Exercise:
Please restate the entries below word for word, leaving out any pictures.

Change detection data
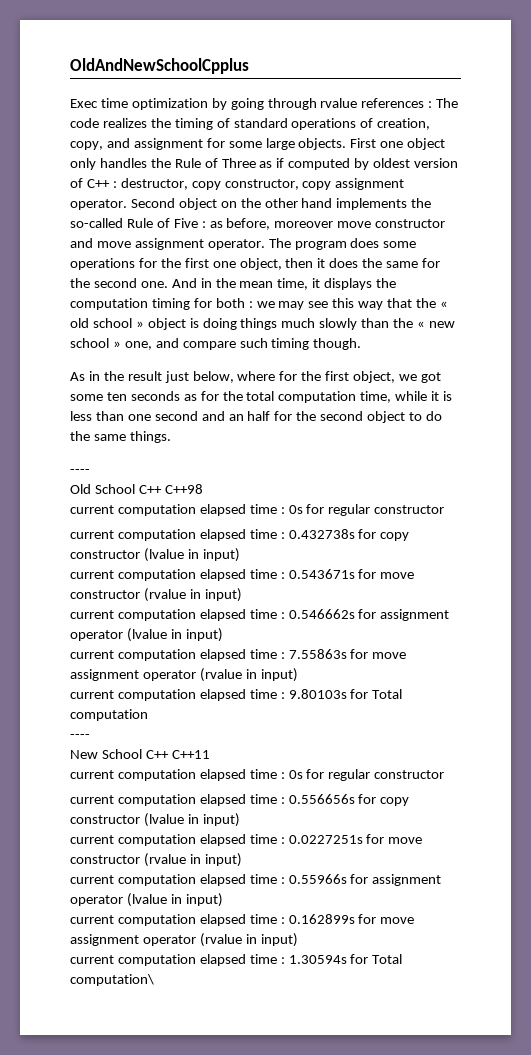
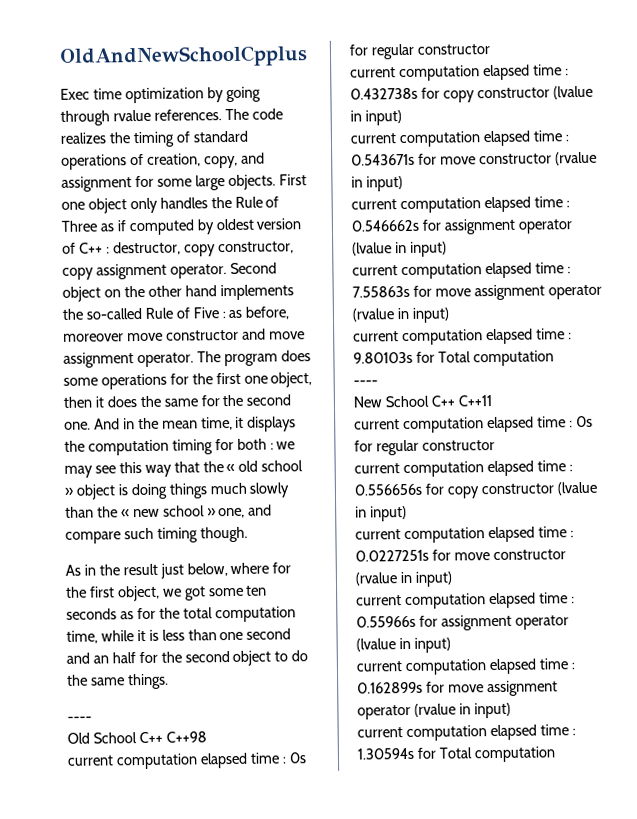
[361,98,433,108] references : -> [153,109,222,121] references.
[70,974,154,986] computation\ -> [473,746,556,763] computation

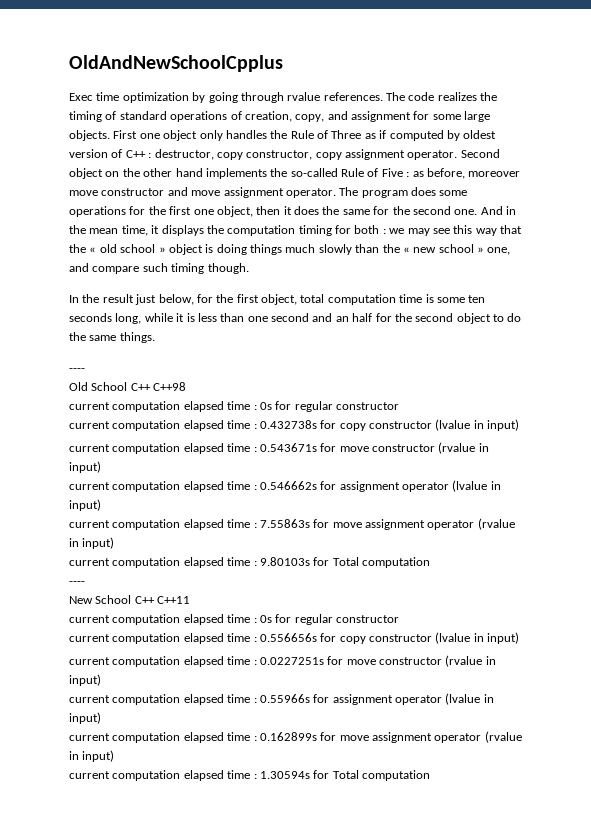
[65,564,96,576] As in -> [69,295,79,303] In
[230,562,270,575] where -> (194, 299) none
[162,585,268,601] [66,606,296,623] [66,630,98,644] we got some ten seconds as for the total computation time, -> [300,294,486,305] [69,313,142,324] total computation time is some ten seconds long,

Response box:
[361,98,433,108] references : -> [153,109,222,121] references.
[70,974,154,986] computation\ -> [473,746,556,763] computation

[65,564,96,576] As in -> [69,295,79,303] In
[230,562,270,575] where -> (194, 299) none
[162,585,268,601] [66,606,296,623] [66,630,98,644] we got some ten seconds as for the total computation time, -> [300,294,486,305] [69,313,142,324] total computation time is some ten seconds long,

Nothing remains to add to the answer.